▶ _Exercise objective_
Search the material below for the word "proxy". Copy every line that has it.

▶ _Given records_
+-------+
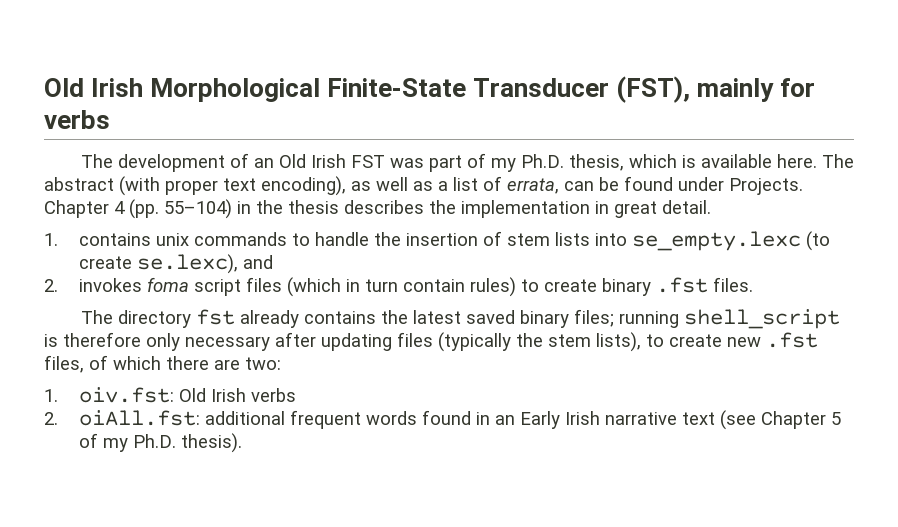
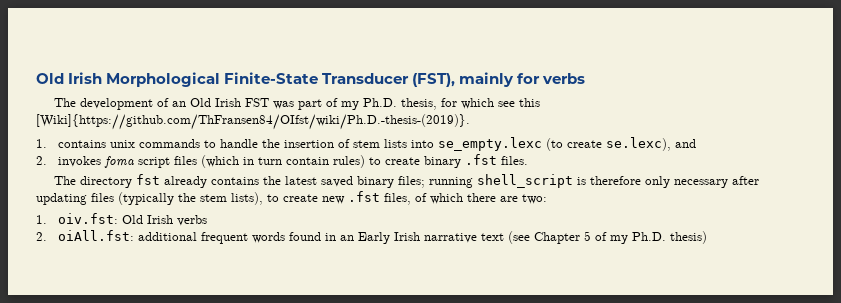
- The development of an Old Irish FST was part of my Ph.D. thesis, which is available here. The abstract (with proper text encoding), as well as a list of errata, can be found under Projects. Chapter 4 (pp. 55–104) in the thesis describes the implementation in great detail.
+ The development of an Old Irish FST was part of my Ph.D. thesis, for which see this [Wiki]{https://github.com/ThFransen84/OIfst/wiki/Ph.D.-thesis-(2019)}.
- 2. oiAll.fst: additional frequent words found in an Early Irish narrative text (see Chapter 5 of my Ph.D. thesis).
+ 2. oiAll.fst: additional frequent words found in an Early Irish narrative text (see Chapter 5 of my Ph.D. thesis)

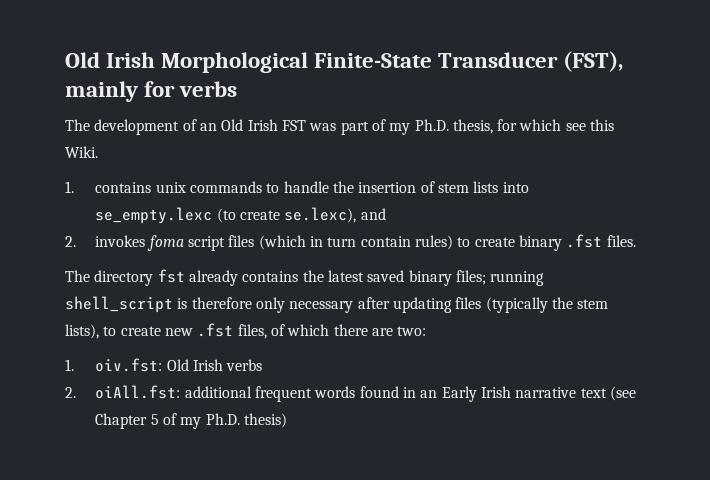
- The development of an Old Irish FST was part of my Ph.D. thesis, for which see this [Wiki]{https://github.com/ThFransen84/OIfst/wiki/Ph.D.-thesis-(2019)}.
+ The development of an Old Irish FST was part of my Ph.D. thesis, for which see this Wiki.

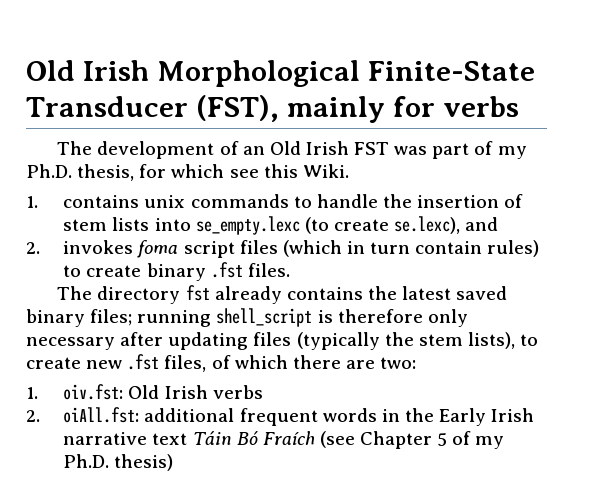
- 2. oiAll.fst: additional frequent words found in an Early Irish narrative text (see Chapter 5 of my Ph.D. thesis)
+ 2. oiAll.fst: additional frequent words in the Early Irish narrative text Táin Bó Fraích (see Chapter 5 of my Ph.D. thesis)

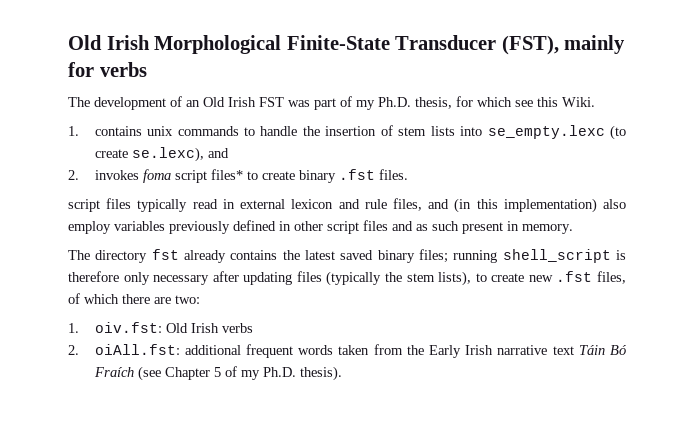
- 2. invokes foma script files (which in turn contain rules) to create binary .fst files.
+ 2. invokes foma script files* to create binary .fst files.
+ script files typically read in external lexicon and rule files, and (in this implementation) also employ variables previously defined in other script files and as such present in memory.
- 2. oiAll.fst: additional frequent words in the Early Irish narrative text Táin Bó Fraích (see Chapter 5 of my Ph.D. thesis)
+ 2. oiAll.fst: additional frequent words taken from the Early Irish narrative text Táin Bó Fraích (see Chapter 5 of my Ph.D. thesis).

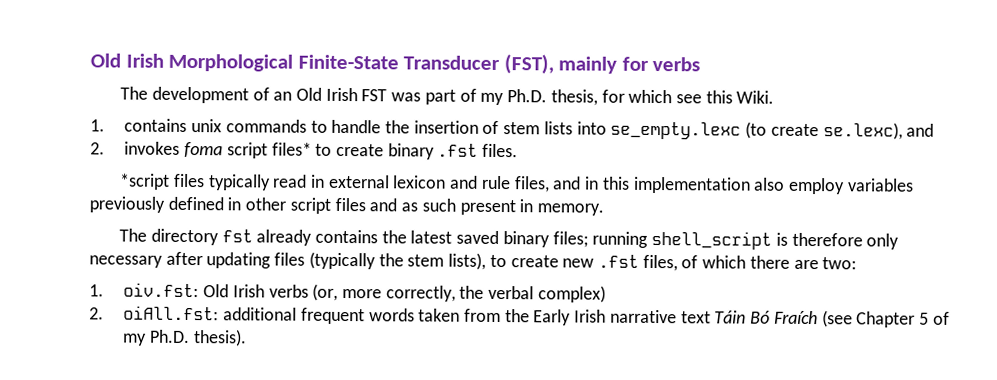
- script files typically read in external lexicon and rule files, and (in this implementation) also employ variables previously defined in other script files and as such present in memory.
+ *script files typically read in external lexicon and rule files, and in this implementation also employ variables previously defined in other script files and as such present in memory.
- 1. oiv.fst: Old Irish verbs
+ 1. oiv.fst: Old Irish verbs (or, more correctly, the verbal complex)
+-------+
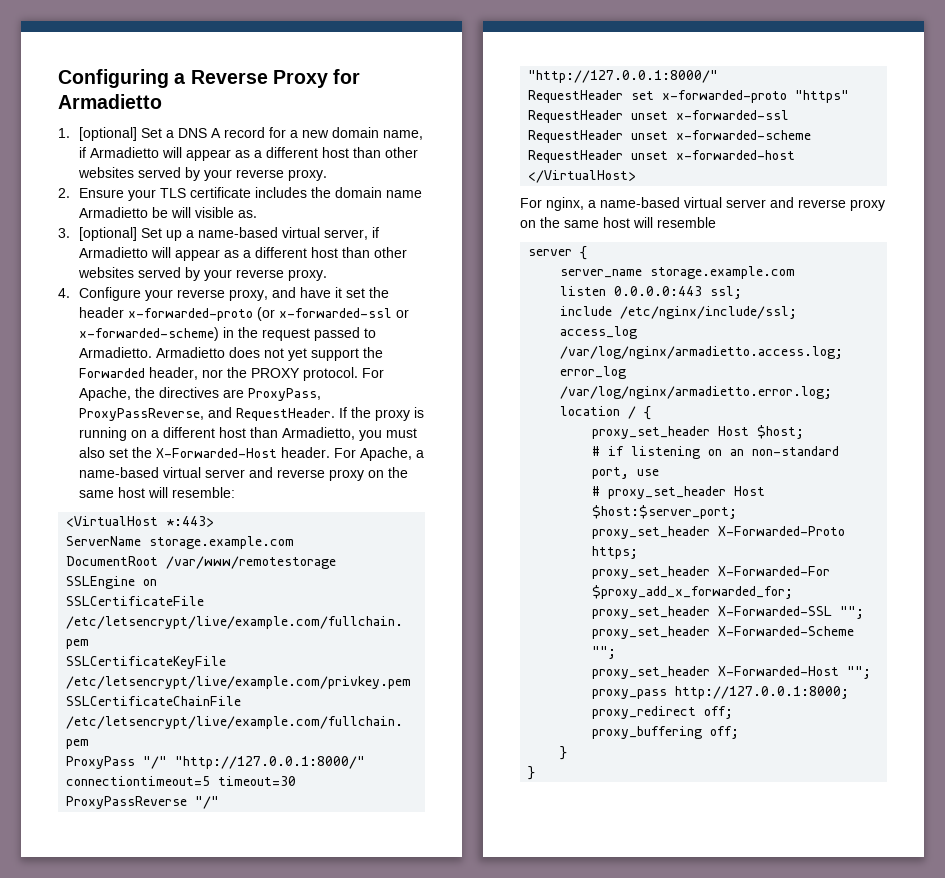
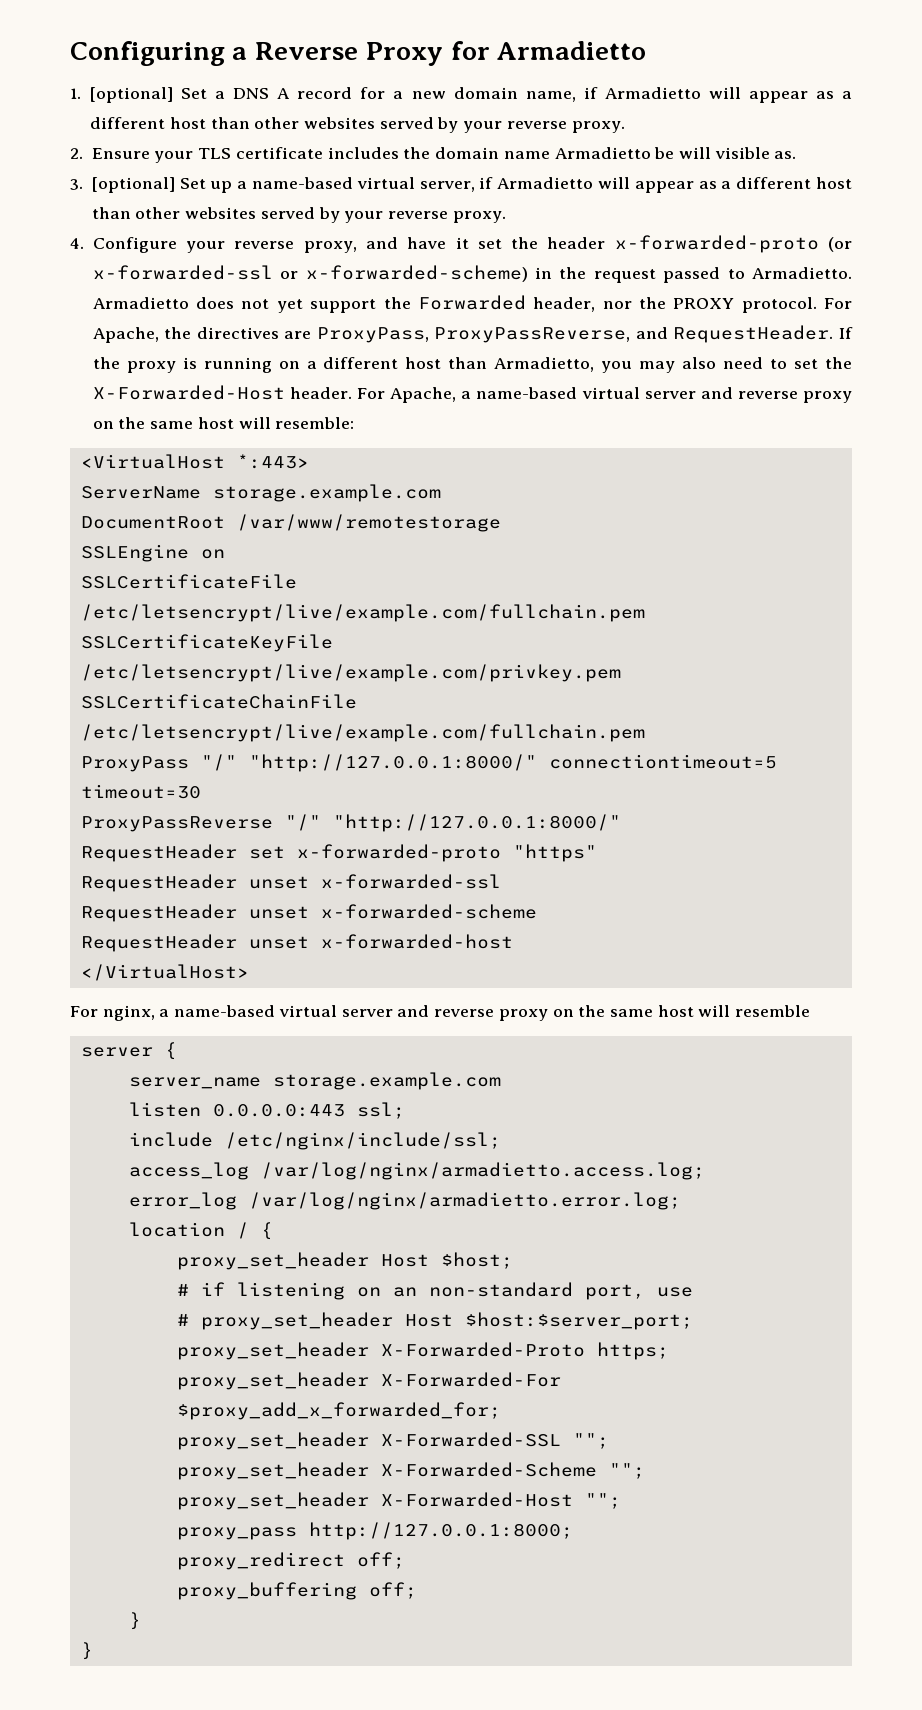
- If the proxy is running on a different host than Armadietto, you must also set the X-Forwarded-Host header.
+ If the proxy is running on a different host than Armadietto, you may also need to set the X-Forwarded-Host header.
+-------+
▶ _Result for this task_
- If the proxy is running on a different host than Armadietto, you must also set the X-Forwarded-Host header.
+ If the proxy is running on a different host than Armadietto, you may also need to set the X-Forwarded-Host header.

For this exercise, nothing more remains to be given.